Ivan si voltò, evitando lo sguardo pressante di Carla. Non era mai stato in grado di reggerlo più di pochi secondi. In realtà, nessuno reggeva mai il suo sguardo. Non che fosse penetrante o glaciale. Non incuteva timore e, anzi, ispirava una certa simpatia e, talvolta, una certa sensualità. Ivan, però, nel caso specifico, era fin troppo imbarazzato per osservarla a lungo. Gli altri, invece, lo facevano per apparire gentili, a modo loro. Carla aveva gli occhi di due colori diversi. Cinque anni prima, in seguito all’incidente nel quale aveva perso la vita suo padre, Carla aveva perso completamente l’uso della vista. Fortunatamente, qualcuno, da qualche parte nel mondo, morendo aveva donato tutti i suoi organi ancora funzionanti, compresi gli occhi. L’incidente non aveva lasciato a Carla nessun taglio, nessuna cicatrice, nessuna abrasione. Solo due occhi che non erano i suoi e che differivano per colore. Guardarla dritta in viso sembrava a tutti un modo di far notare questa sua imperfezione, magari facendo tornare a galla i brutti momenti passati cinque anni prima. Così, nessuno la guardava davvero, se non superficialmente, quasi sbadatamente, quasi involontariamente. Era come se i suoi occhi fossero diventati due tende trasparenti oltre le quali non percepire esattamente la realtà. E, in effetti, era proprio così. Carla era sola.

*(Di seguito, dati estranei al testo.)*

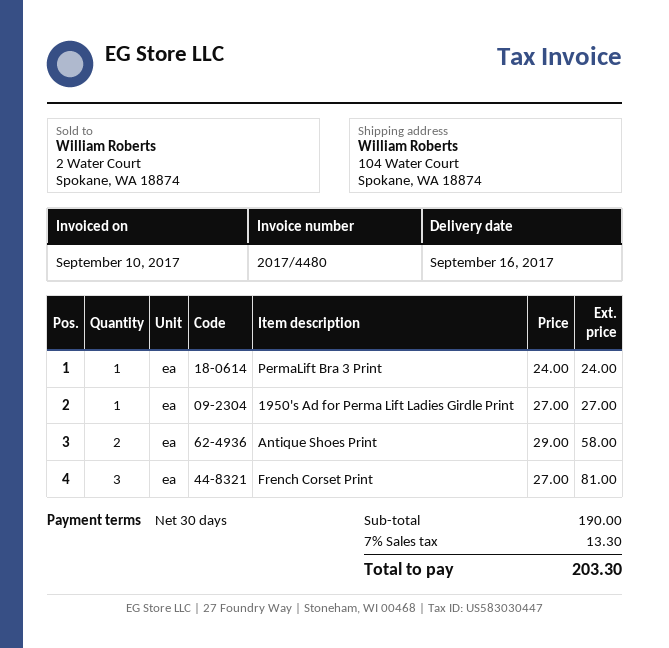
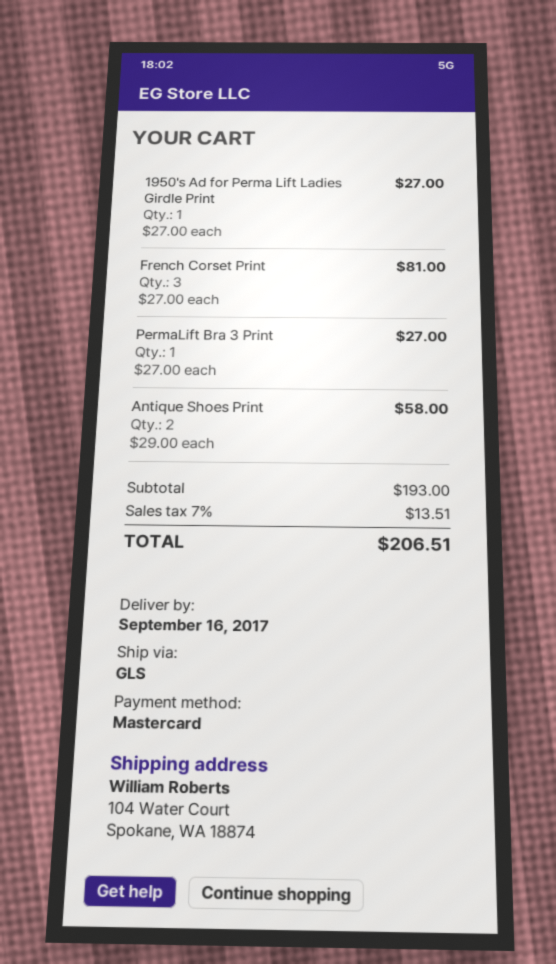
PermaLift Bra 3 Print: 1 x 24.00 = 24.00 -> 1 x 27.00 = 27.00
subtotal: 190.00 -> 193.00
tax: 7% = 13.30 -> 7% = 13.51
total: 203.30 -> 206.51

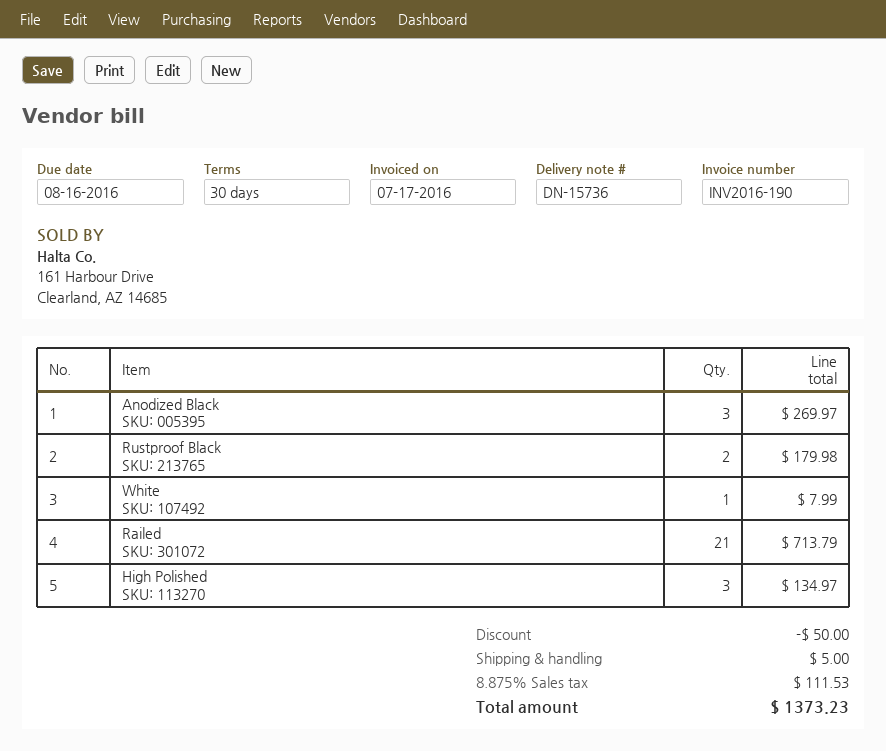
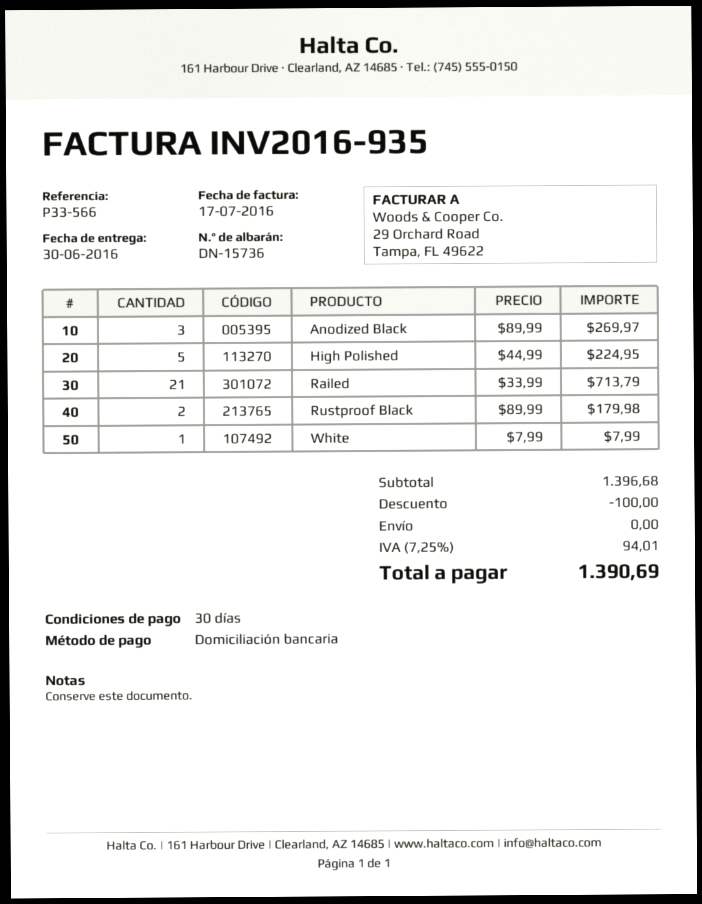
invoice number: INV2016-190 -> INV2016-935
High Polished: 3 for 134.97 -> 5 for 224.95
discount: 50.00 -> 100.00
shipping: 5.00 -> 0.00
tax: 8.875% = 111.53 -> 7.25% = 94.01
total: 1373.23 -> 1390.69

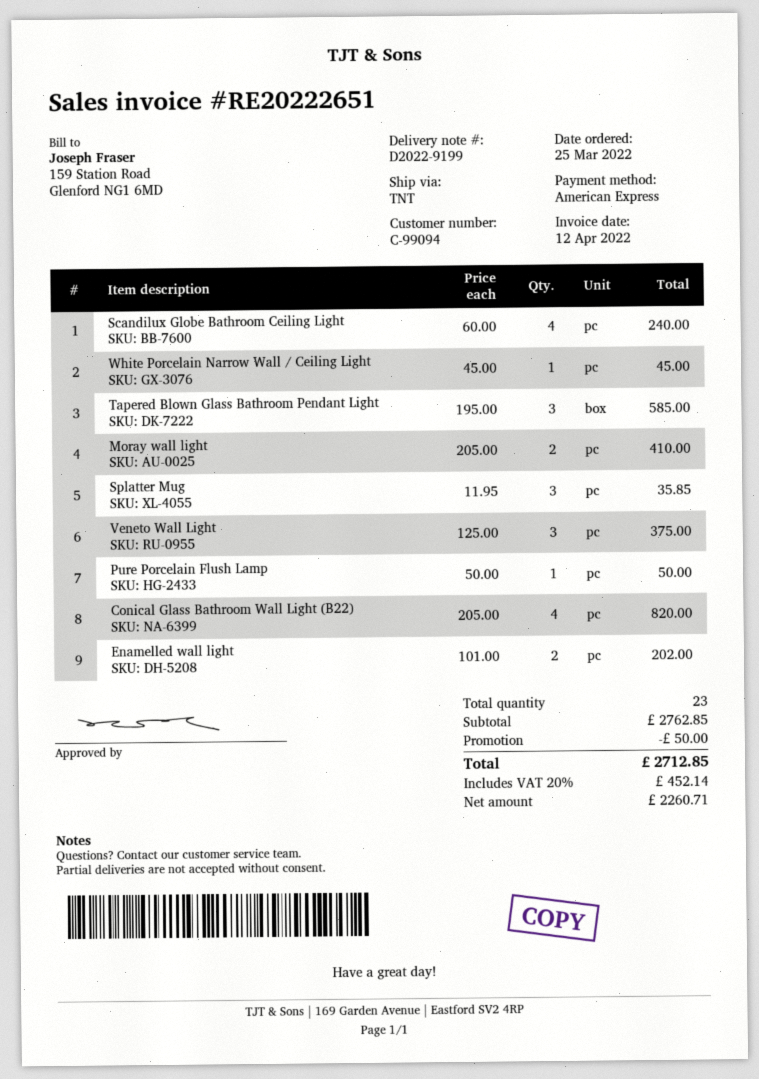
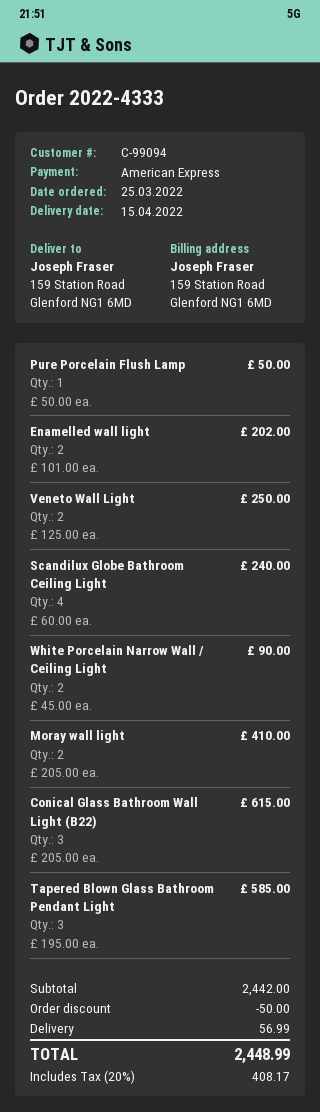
White Porcelain Narrow Wall / Ceiling Light: 1 x 45.00 = 45.00 -> 2 x 45.00 = 90.00
Splatter Mug: 3 x 11.95 = 35.85 -> none
Veneto Wall Light: 3 x 125.00 = 375.00 -> 2 x 125.00 = 250.00
Conical Glass Bathroom Wall Light (B22): 4 x 205.00 = 820.00 -> 3 x 205.00 = 615.00
subtotal: 2762.85 -> 2442.00
shipping: none -> 56.99
tax: 20% = 452.14 -> 20% = 408.17
total: 2712.85 -> 2448.99

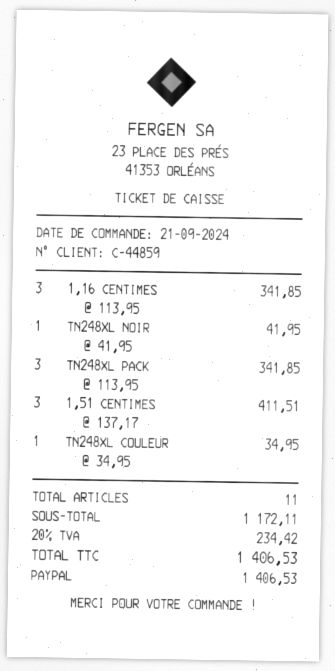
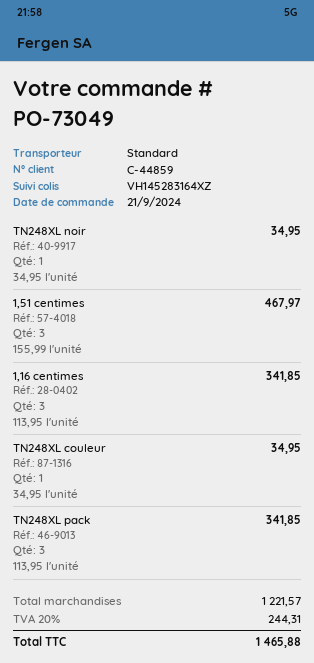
TN248XL NOIR: 1 x 41.95 = 41.95 -> 1 x 34.95 = 34.95
1,51 CENTIMES: 3 x 137.17 = 411.51 -> 3 x 155.99 = 467.97
subtotal: 1172.11 -> 1221.57
tax: 20% = 234.42 -> 20% = 244.31
total: 1406.53 -> 1465.88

«Si tratta solo di un’ipotesi.»
Fra i due ragazzi cadde il silenzio per una decina di secondi. Ivan cominciò a percepire chiaramente il suono dei suoi stessi respiri. Si sentì colto, come al solito, da una sensazione fortemente estraniante. Non trovava qualcosa di cui parlare. E se questa volta lei si fosse annoiata e gli avesse semplicemente chiesto di andarsene?
«Che hai fatto oggi?» ruppe, a un certo punto, il silenzio Carla. «Oltre lavorare, intendo.»
Ivan si voltò di scatto, abbandonando le sue dita che tamburellavano regolarmente. «Oggi? Ho guardato la televisione, appena sono tornato a casa.»
«Mi piace la televisione. Dovrei procurarmene una, in effetti. Anna non ce l’aveva quando sono arrivata qui e io non ho comprato mai nulla.»
«Oggi mandavano un bel film in televisione, quando l’ho accesa. Sì, davvero... davvero un bel film.»
Carla abbandonò lentamente il suo corpo, avvicinandosi a Ivan, lasciandosi cadere verso di lui. Poggiò il viso sul suo petto, dolcemente. Lui era sempre così agitato...
«A te piacciono i film, Carla?»
«I film...?» Carla alzò il volto dal suo petto.